PROBLEM:
Among the entries that follow, find every line with the word "number" and list it.

** Opening DATA LISTING block **

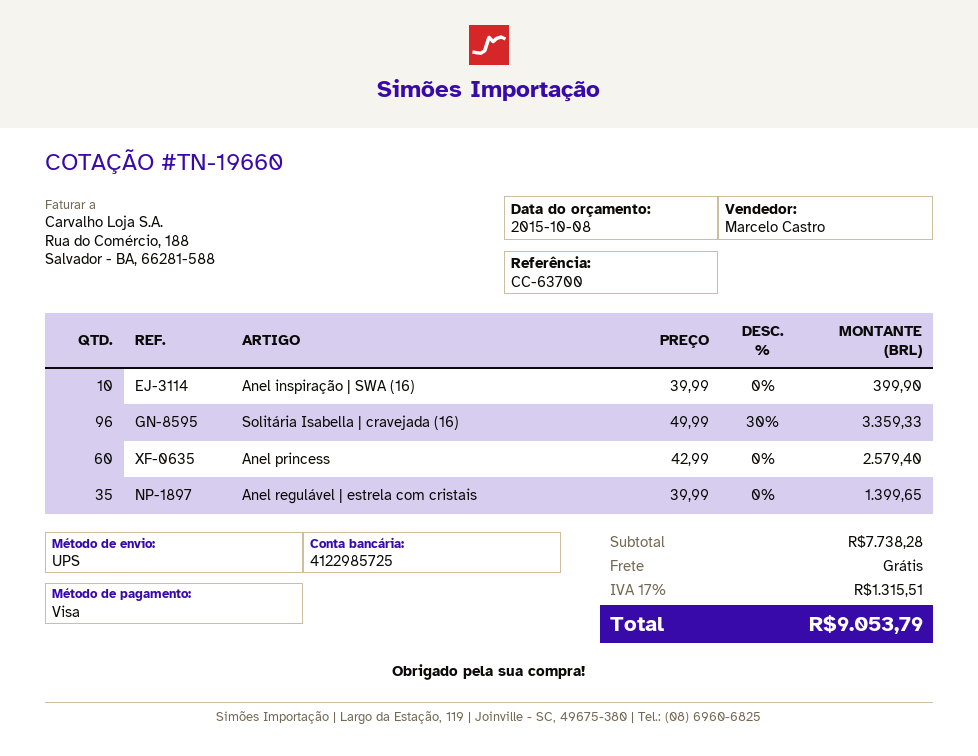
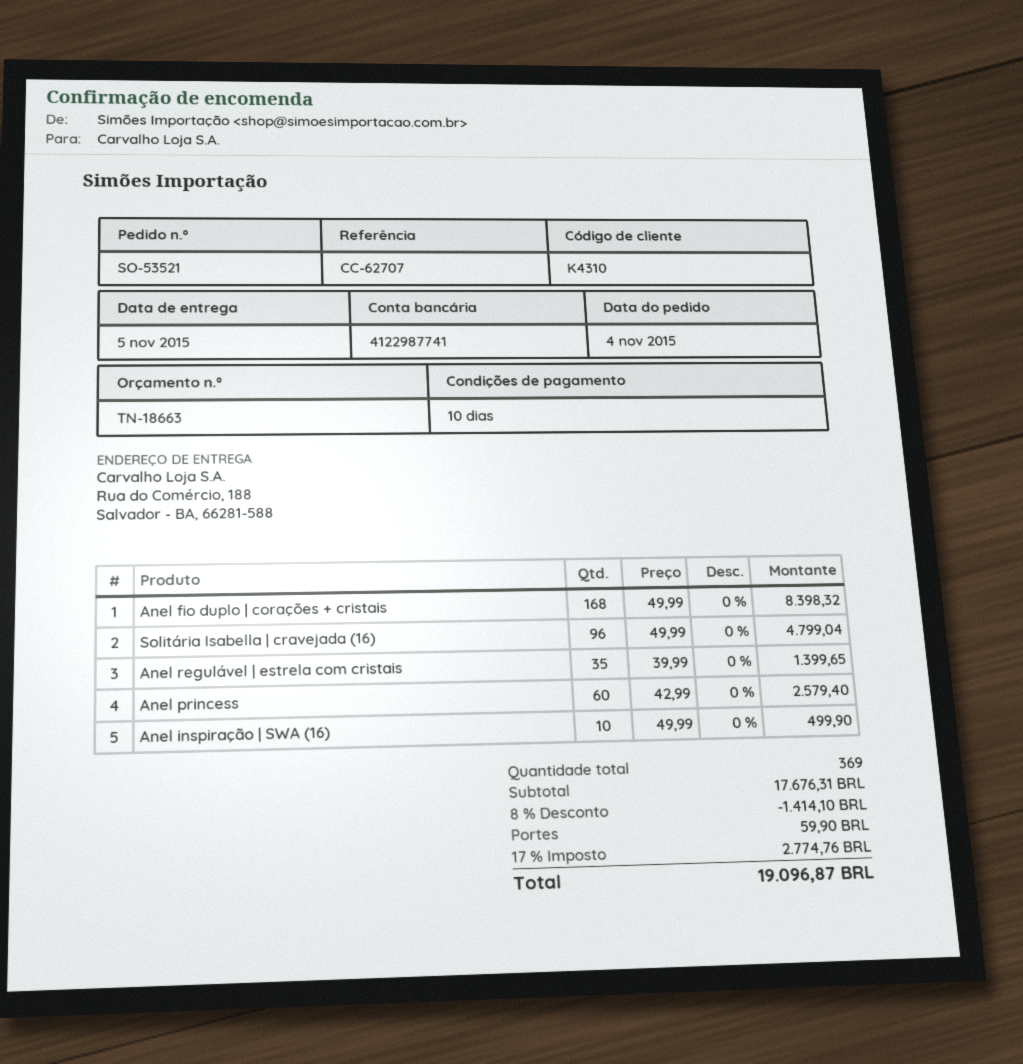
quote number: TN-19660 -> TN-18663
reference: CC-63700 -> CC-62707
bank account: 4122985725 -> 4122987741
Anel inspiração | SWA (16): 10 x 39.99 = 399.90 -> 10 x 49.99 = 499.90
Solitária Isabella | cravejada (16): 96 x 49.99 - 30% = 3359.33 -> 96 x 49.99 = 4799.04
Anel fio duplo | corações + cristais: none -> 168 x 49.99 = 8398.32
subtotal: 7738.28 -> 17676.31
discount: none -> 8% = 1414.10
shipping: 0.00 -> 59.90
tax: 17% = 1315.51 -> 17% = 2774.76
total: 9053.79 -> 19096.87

** Closing DATA LISTING block **
** Opening DATA LISTING block **

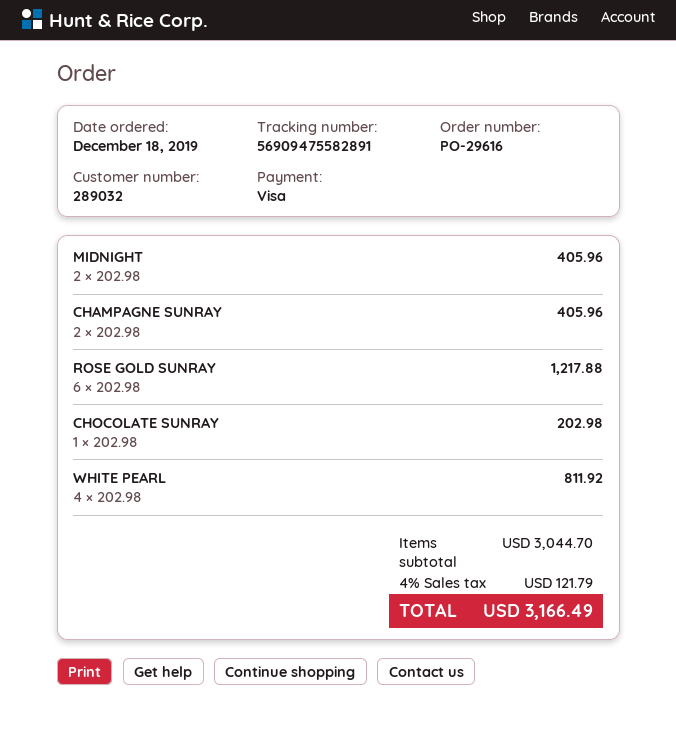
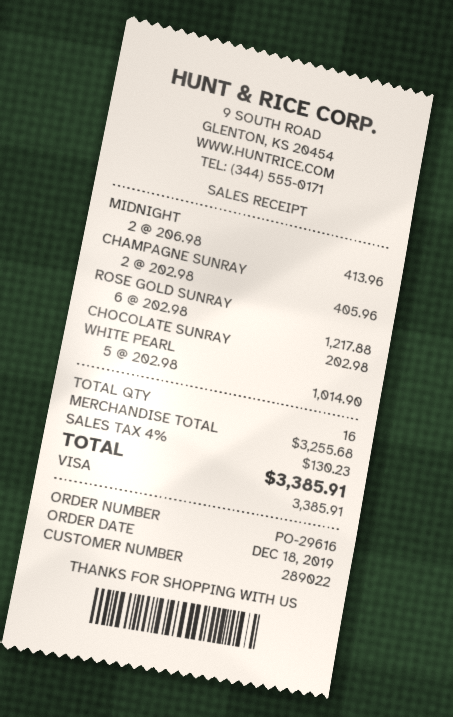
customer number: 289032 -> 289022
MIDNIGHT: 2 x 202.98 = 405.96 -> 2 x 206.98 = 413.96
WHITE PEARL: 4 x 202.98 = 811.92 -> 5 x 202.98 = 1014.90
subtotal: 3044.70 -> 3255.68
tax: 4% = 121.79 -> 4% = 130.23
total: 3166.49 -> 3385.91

** Closing DATA LISTING block **

SOLUTION BELOW:
quote number: TN-19660 -> TN-18663
customer number: 289032 -> 289022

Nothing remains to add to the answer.